Data to use section start

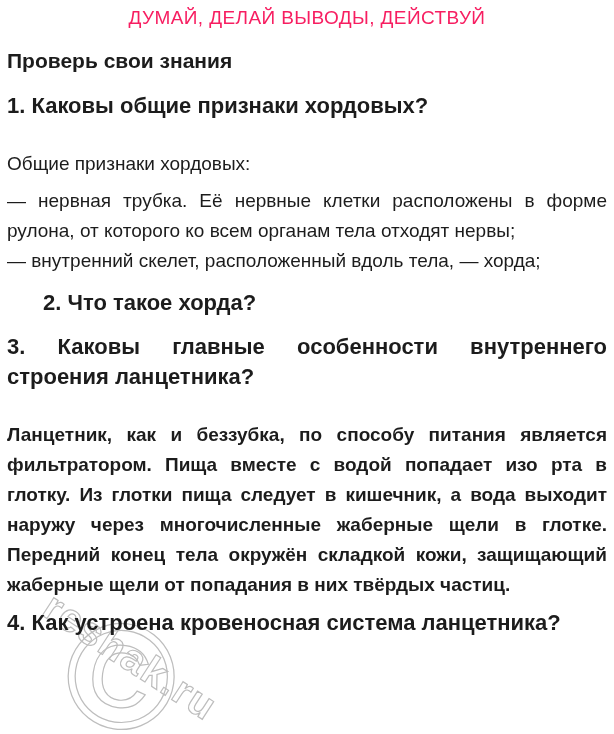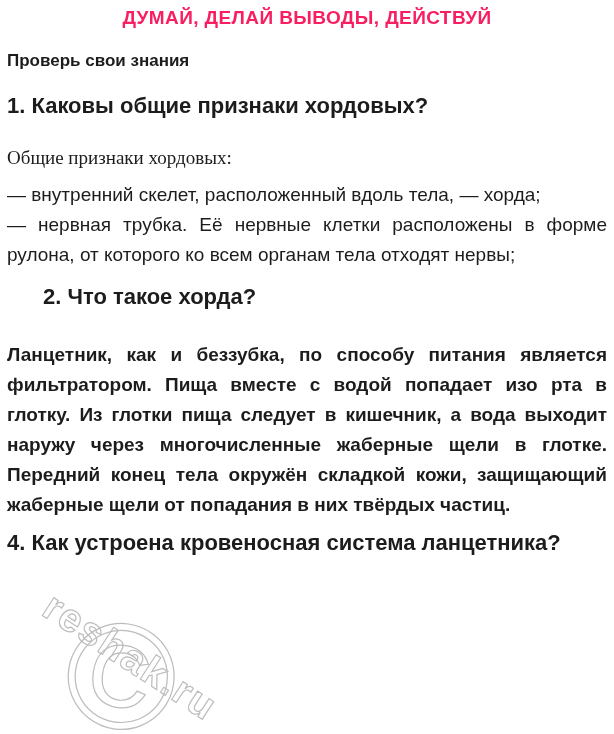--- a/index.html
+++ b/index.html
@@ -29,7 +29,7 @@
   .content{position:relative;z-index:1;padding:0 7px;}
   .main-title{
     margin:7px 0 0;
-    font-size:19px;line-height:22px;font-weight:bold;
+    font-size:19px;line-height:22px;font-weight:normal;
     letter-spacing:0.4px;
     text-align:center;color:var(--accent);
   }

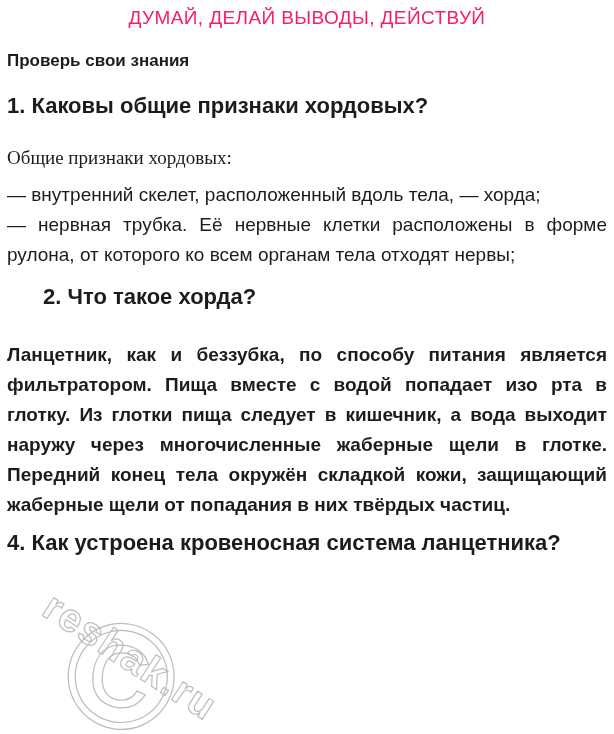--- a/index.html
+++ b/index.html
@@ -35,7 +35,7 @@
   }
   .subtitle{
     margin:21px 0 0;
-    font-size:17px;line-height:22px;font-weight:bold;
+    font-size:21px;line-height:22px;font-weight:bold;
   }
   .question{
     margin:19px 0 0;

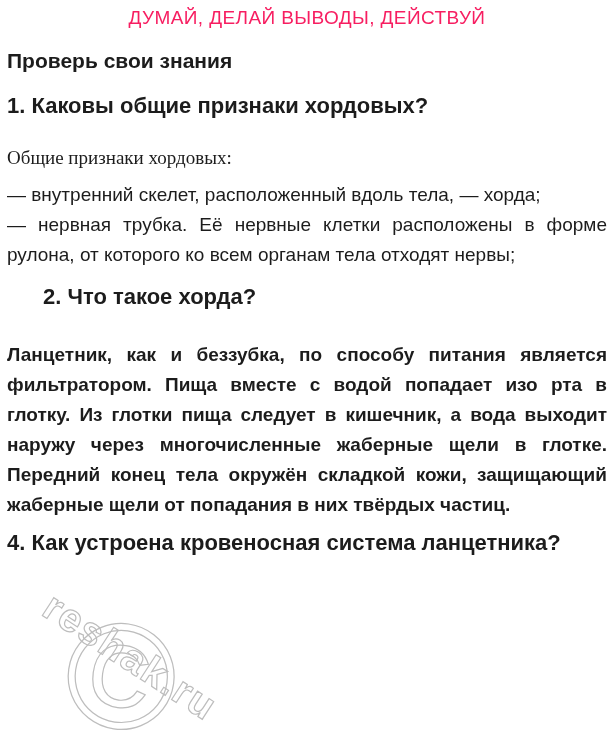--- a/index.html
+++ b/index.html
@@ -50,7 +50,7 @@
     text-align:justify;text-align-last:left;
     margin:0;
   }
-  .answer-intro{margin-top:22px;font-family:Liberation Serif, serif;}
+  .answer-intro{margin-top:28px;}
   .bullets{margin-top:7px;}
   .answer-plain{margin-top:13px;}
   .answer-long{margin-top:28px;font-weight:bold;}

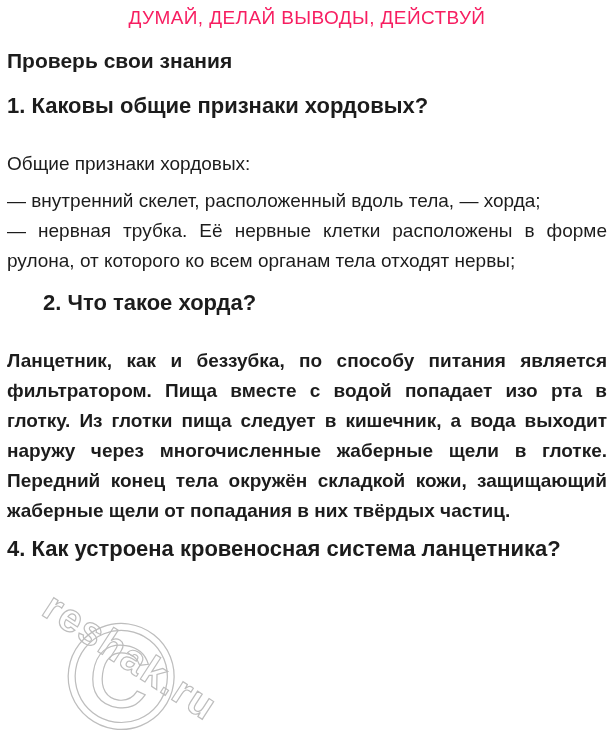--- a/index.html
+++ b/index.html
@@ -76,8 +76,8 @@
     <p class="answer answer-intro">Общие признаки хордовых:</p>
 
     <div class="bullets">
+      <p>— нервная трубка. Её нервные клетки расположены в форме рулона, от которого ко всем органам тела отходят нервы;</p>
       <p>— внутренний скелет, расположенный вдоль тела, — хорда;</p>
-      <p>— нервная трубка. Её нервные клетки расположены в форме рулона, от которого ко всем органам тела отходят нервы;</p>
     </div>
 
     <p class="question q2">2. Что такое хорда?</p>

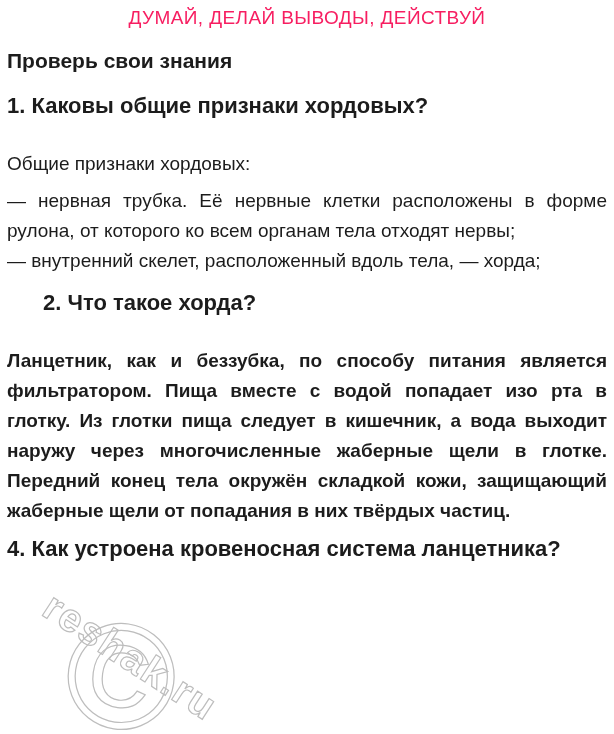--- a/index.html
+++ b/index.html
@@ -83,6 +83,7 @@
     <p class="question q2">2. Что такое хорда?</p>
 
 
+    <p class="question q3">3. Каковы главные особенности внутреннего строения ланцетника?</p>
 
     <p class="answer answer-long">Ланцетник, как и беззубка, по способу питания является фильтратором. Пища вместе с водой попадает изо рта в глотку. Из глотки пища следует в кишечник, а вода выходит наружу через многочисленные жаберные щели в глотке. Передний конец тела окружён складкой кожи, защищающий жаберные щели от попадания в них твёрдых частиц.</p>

Data to use section end
Data to use section start

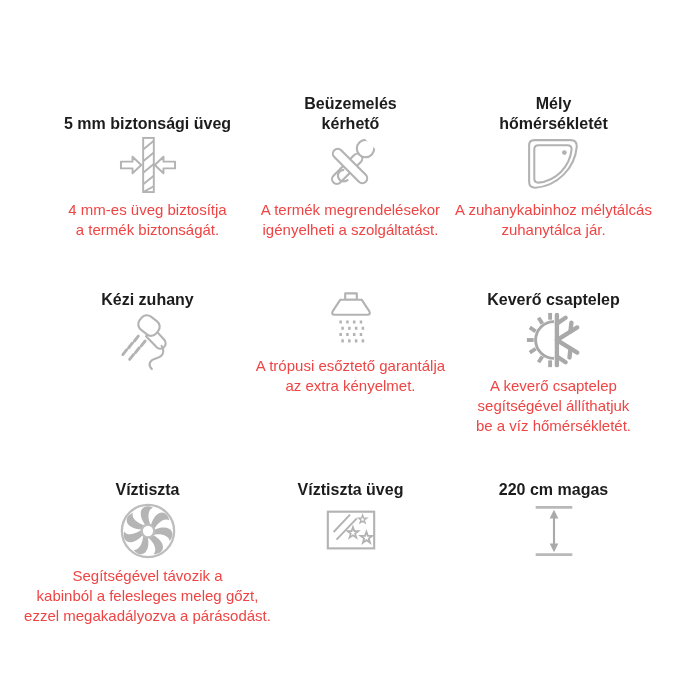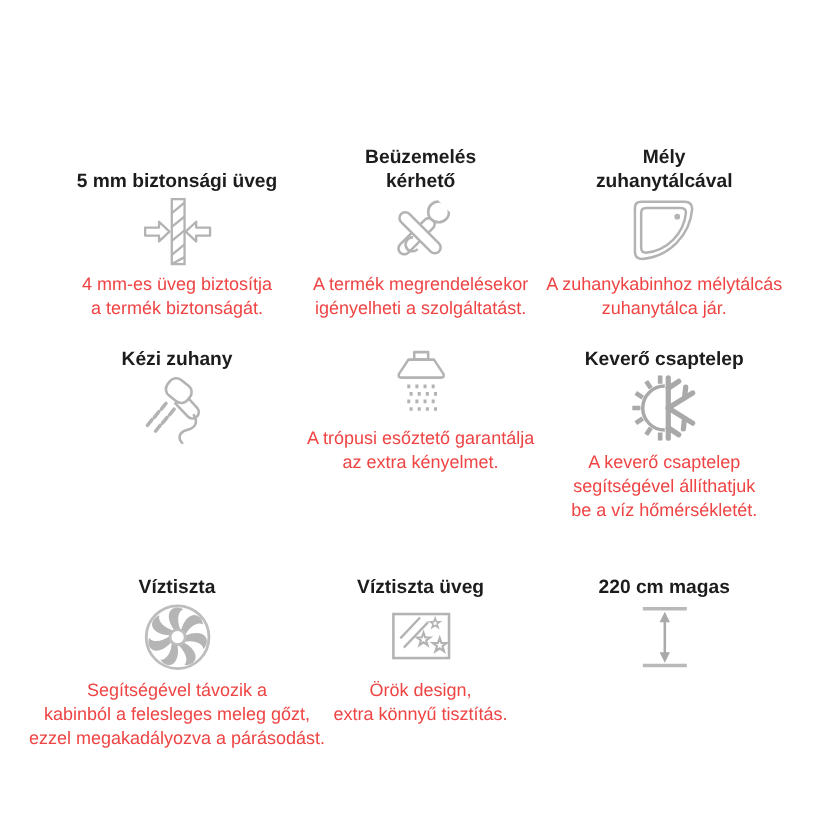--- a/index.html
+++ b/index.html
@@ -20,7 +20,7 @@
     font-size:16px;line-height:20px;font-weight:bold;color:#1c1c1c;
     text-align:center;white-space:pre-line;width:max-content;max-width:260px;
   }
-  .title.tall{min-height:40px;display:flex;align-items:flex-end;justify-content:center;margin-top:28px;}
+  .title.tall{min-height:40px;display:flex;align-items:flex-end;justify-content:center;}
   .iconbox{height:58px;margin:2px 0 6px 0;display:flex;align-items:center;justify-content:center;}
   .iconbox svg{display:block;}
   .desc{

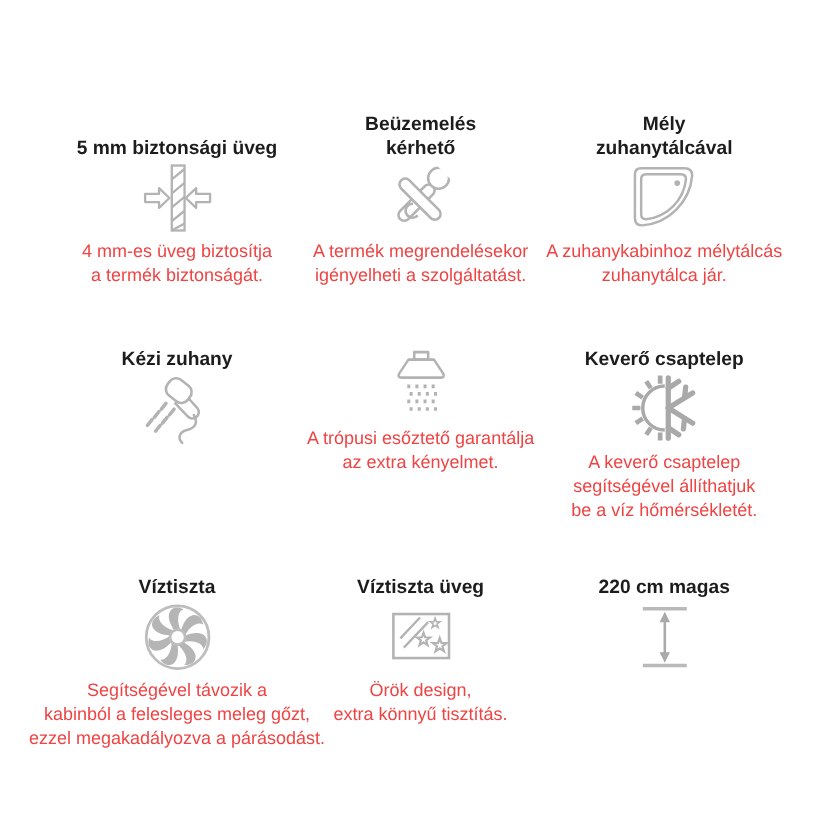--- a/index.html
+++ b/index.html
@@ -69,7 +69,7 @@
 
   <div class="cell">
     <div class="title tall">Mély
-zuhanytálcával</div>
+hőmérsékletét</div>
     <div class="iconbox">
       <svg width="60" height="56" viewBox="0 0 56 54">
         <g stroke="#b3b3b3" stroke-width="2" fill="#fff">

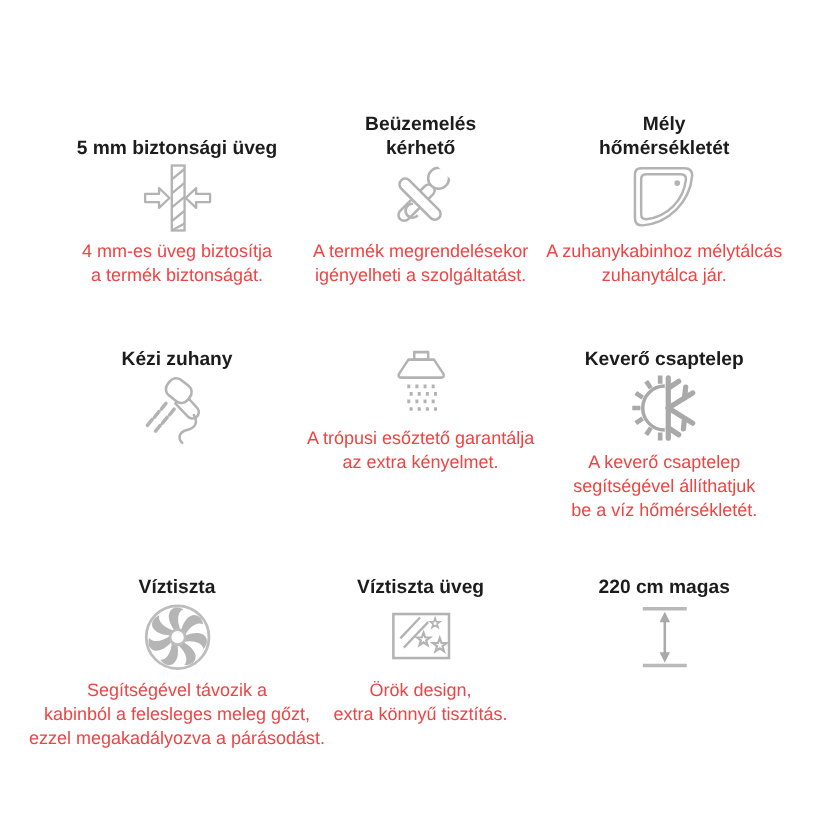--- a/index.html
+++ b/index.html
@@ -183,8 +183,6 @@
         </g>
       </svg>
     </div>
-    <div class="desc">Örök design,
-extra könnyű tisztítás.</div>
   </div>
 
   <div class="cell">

Data to use section end

What is expected:
Look for the word "нервы" in the data, then return every line that contains it.

Response box:
+      <p>— нервная трубка. Её нервные клетки расположены в форме рулона, от которого ко всем органам тела отходят нервы;</p>
-      <p>— нервная трубка. Её нервные клетки расположены в форме рулона, от которого ко всем органам тела отходят нервы;</p>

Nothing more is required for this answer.